Saturday, April 16, 2011

Contrition

The last thing he remembers of his body is that it was coming apart at the seams.



What most do not – cannot – understand about death is that it is the moments just before you slip away that are the most difficult. It is the moment when your eyes close and your body stops, but the synapses of the brain still fire. The first time it is merely confusing. The second time you learn to panic and by the third time onward, you are scared. What most do not understand about death is that it is terrifying. Everyone sees it, and everyone is scared by it. But very few understand.

It is not about what is coming. Nothing comes. One walks a tightrope all their life and death is feeling the rope cut. Death is falling, death is screaming, but death is just the anticipation of it. The momentary eternity before you hit the ground, but in death, nothing comes. There should be finality, a crash, but death is simply the moment before you lose control of what you are doing. Falling, screaming, dying. Then you simply are, passively. Simply are dead. The act of being dead is passive.

What is coming is worthless. It is nothing but an act that is done as if unto another. You lose control. The moments before are terrifying, the moments after are empty and hopeless. No memory. No inkling. Just blank emptiness.

And it gets worse. If one were to blink again they would find themselves struggling for breath and balance on a rope again. To see behind would be to understand that there is no tether holding either end of the rope, anymore. Once, you had an origin. Now you walk with an empty space behind where you should have fallen. Where you fell. You walk on rope as if it was thin air and suddenly, nothing makes sense anymore.

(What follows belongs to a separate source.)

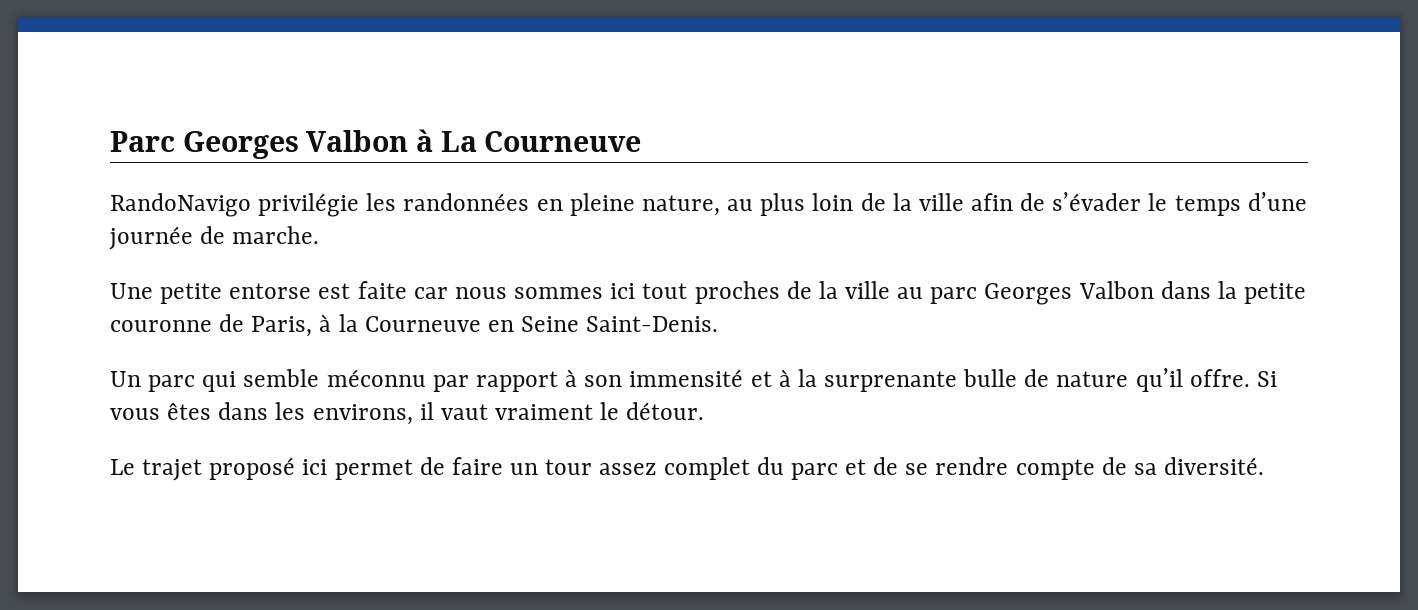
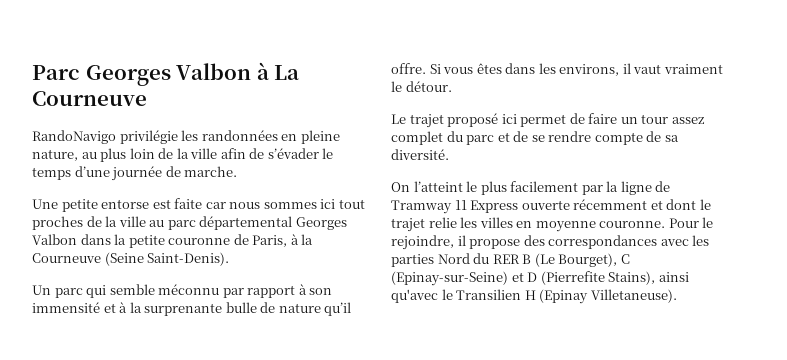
(978, 295) none -> [199,216,293,230] départemental
[487,316,719,332] en Seine Saint-Denis. -> [104,252,230,266] (Seine Saint-Denis).
(1265, 466) none -> [391,181,671,195] [391,199,711,214] [391,217,714,232] [391,235,710,250] [391,253,630,267] [391,271,689,286] [391,289,677,304] // On l’atteint le plus facilement par la ligne de Tramway 11 Express ouverte récemment et dont le trajet relie les villes en moyenne couronne. Pour le rejoindre, il propose des correspondances avec les parties Nord du RER B (Le Bourget), C (Epinay-sur-Seine) et D (Pierrefite Stains), ainsi qu'avec le Transilien H (Epinay Villetaneuse).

So waking up is almost just as bad. Waking up means you see the fragility. Waking up means you understand what you are heading through and for when you die again – whenever and however that may be.



His eyes are open and his lungs scream with the rattling, prickling sensation like breathing a sandstorm. His skin tears and burns underneath. His pores prick up into gooseflesh as though trying to pull away from the pain.

There is cold metal of a table beneath him and there is a terrible din in his head. He does not remember moving to convulse against his restraints, but he is pressed against them and he is being held from moving. His back is arched and his ears are ringing.

He does not understand.

There is a blur of white shapes against the light and hands are grabbing him, sharpening the pain. The din hitches and he realizes he has been screaming.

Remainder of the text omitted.